• **Data records**
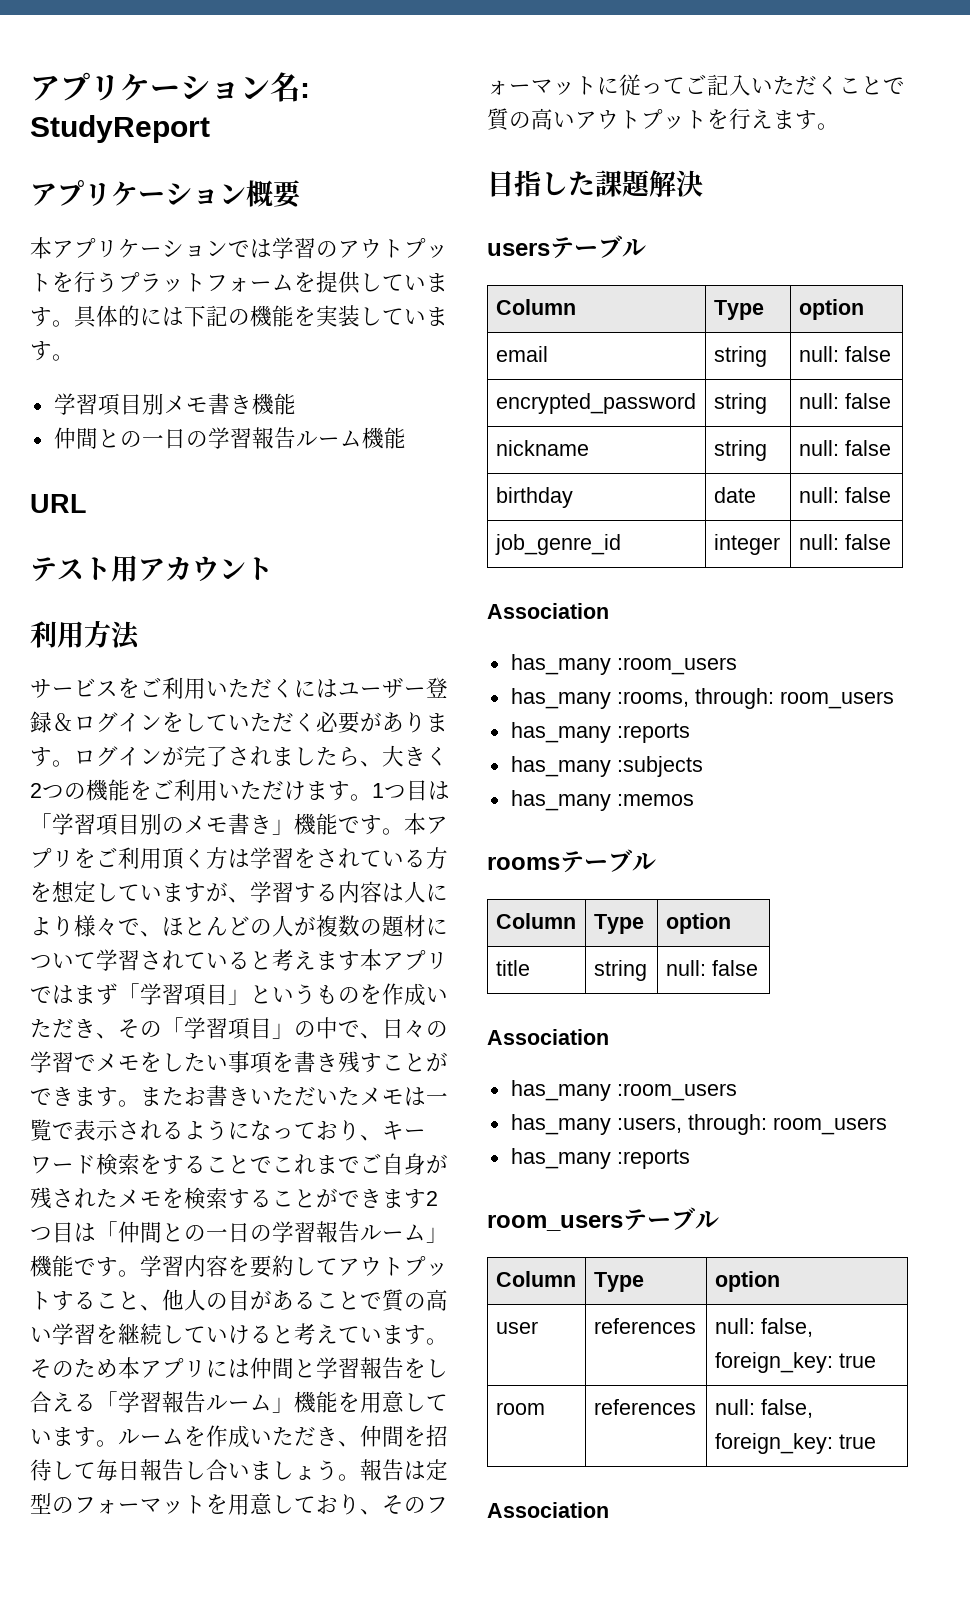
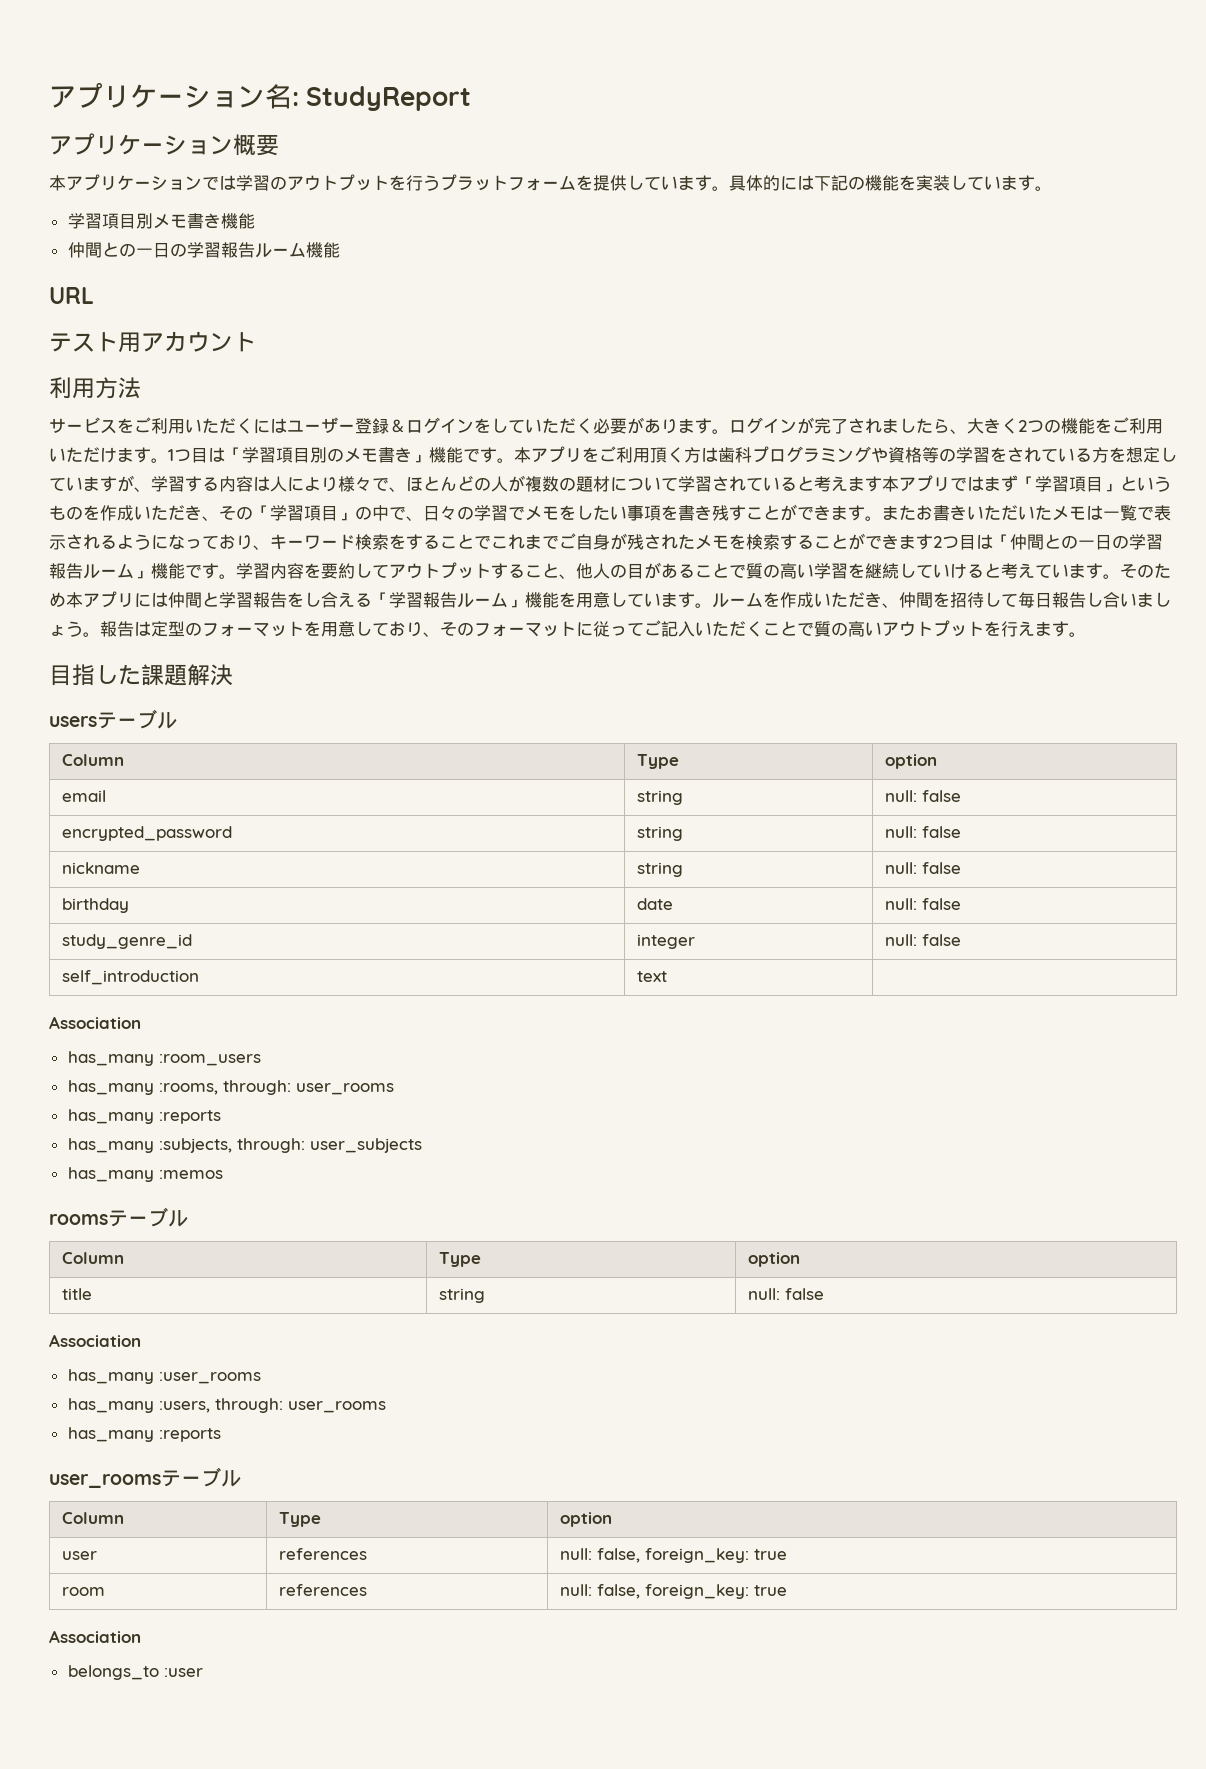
(250, 858) none -> [718,446,956,463] 歯科プログラミングや資格等の
[494,534,621,555] job_genre_id -> [61,934,192,949] study_genre_id
(891, 542) none -> [61,970,199,985] [636,971,667,982] // self_introduction | text |
[779,691,894,709] room_users -> [295,1083,394,1095] user_rooms
[616,756,703,777] :subjects -> [158,1138,422,1153] :subjects, through: user_subjects
[616,1083,737,1101] :room_users -> [158,1372,261,1384] :user_rooms
[772,1117,887,1135] [510,1148,690,1169] [487,1215,623,1231] room_users // has_many :reports // room_users -> [287,1401,386,1413] [67,1427,221,1442] [49,1474,161,1488] user_rooms // has_many :reports // user_rooms
(609, 1510) none -> [67,1665,203,1680] // belongs_to :user

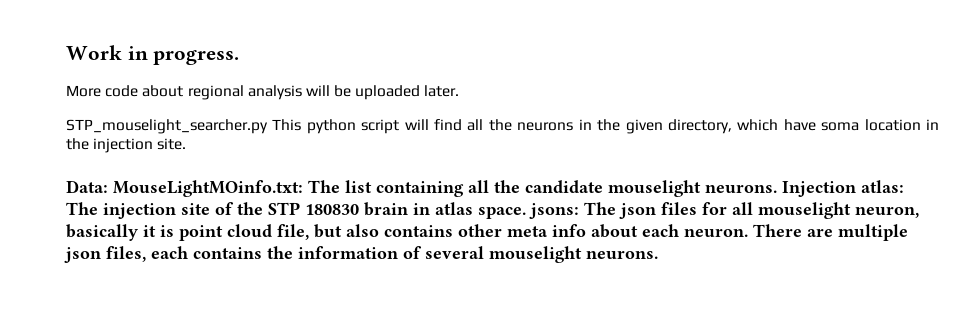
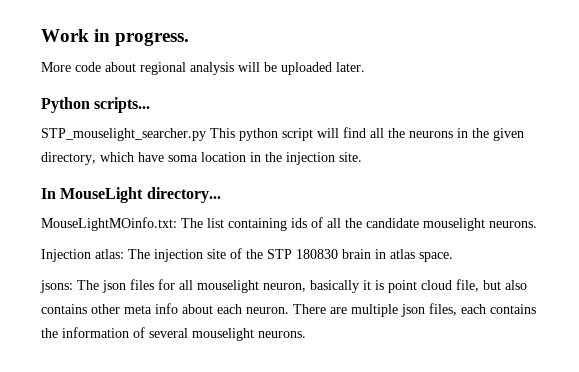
(460, 91) none -> [41,97,151,113] // Python scripts...
[66,180,108,193] Data: -> [41,187,221,203] In MouseLight directory... //
(464, 189) none -> [291,217,323,228] ids of
(777, 189) none -> (537, 224) //
(526, 213) none -> (453, 257) //

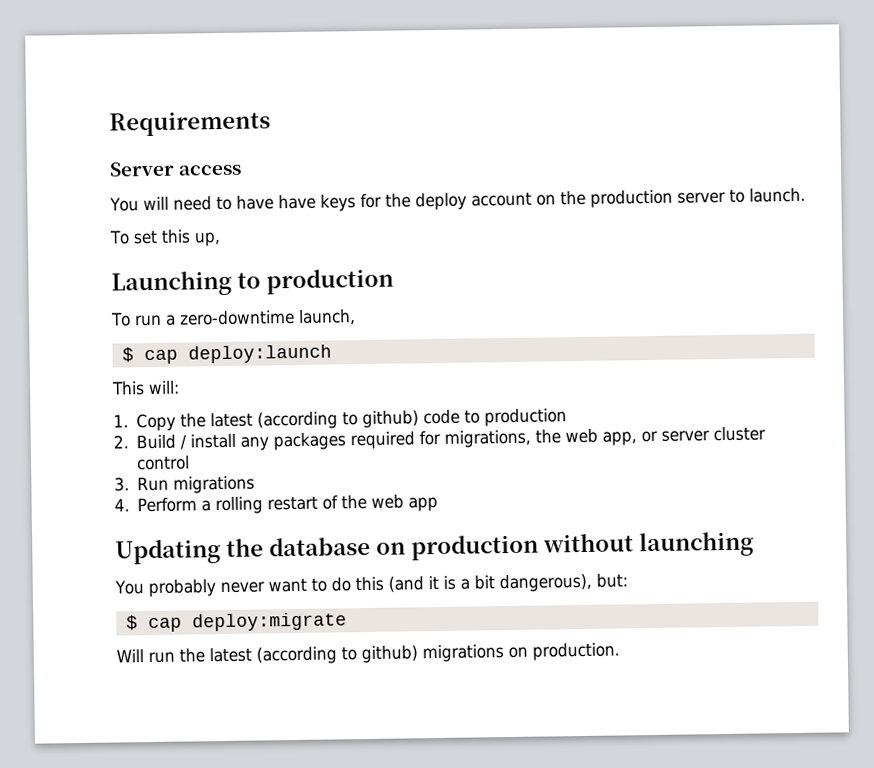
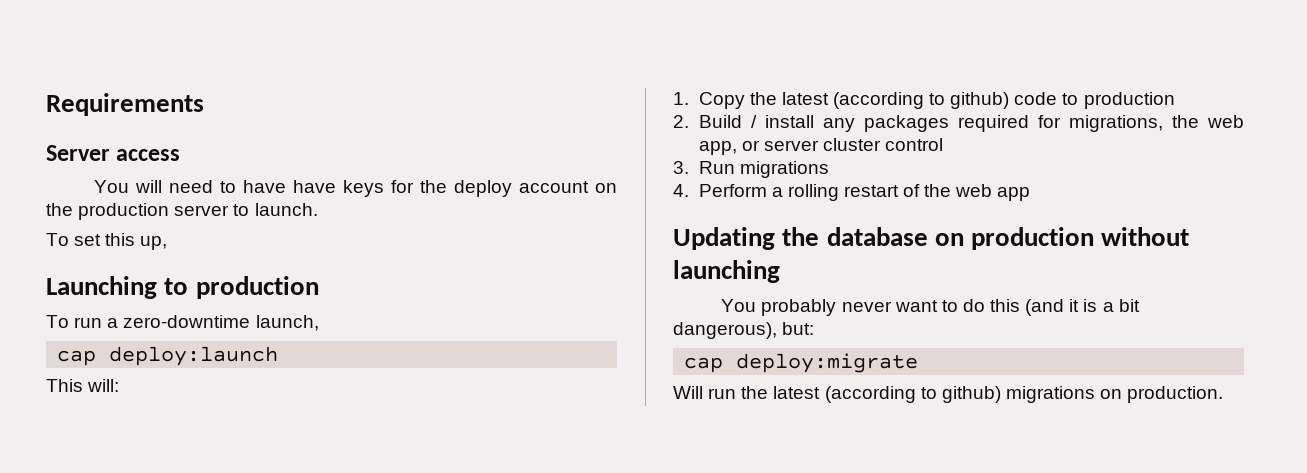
[121,347,134,363] $ -> (319, 323) none
[125,615,138,631] $ -> (815, 328) none

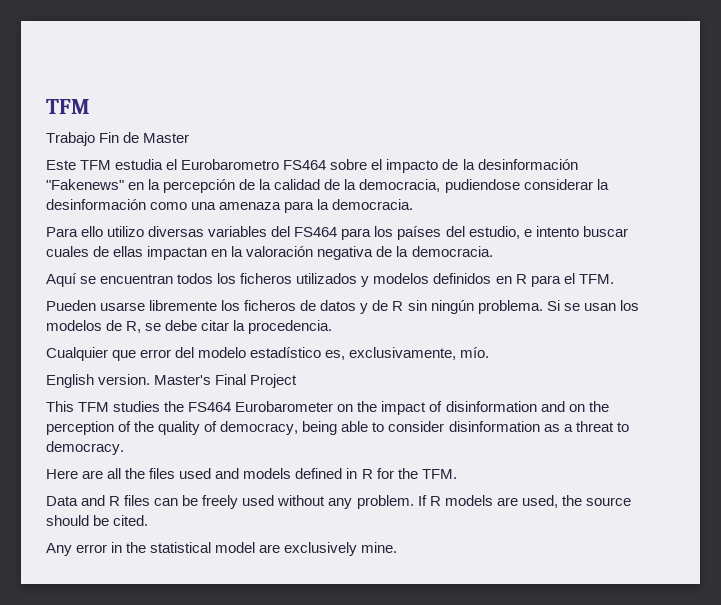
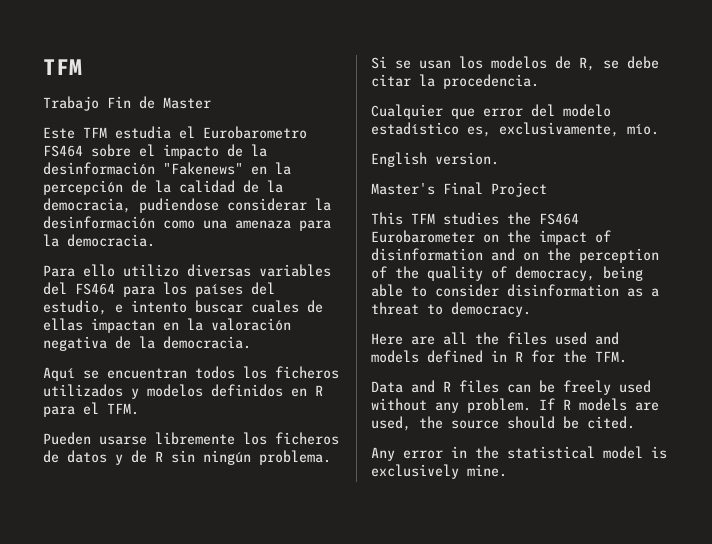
(151, 379) none -> (499, 158) //
[259,544,281,553] are -> [651,446,667,459] is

• **Work to be completed**
Please write out exactly, and only, the lines from the beginning of the entries through the line containing "[616,756,703,777] :subjects ->", including both and skipping all pictures.

• **Your solution**
(250, 858) none -> [718,446,956,463] 歯科プログラミングや資格等の
[494,534,621,555] job_genre_id -> [61,934,192,949] study_genre_id
(891, 542) none -> [61,970,199,985] [636,971,667,982] // self_introduction | text |
[779,691,894,709] room_users -> [295,1083,394,1095] user_rooms
[616,756,703,777] :subjects -> [158,1138,422,1153] :subjects, through: user_subjects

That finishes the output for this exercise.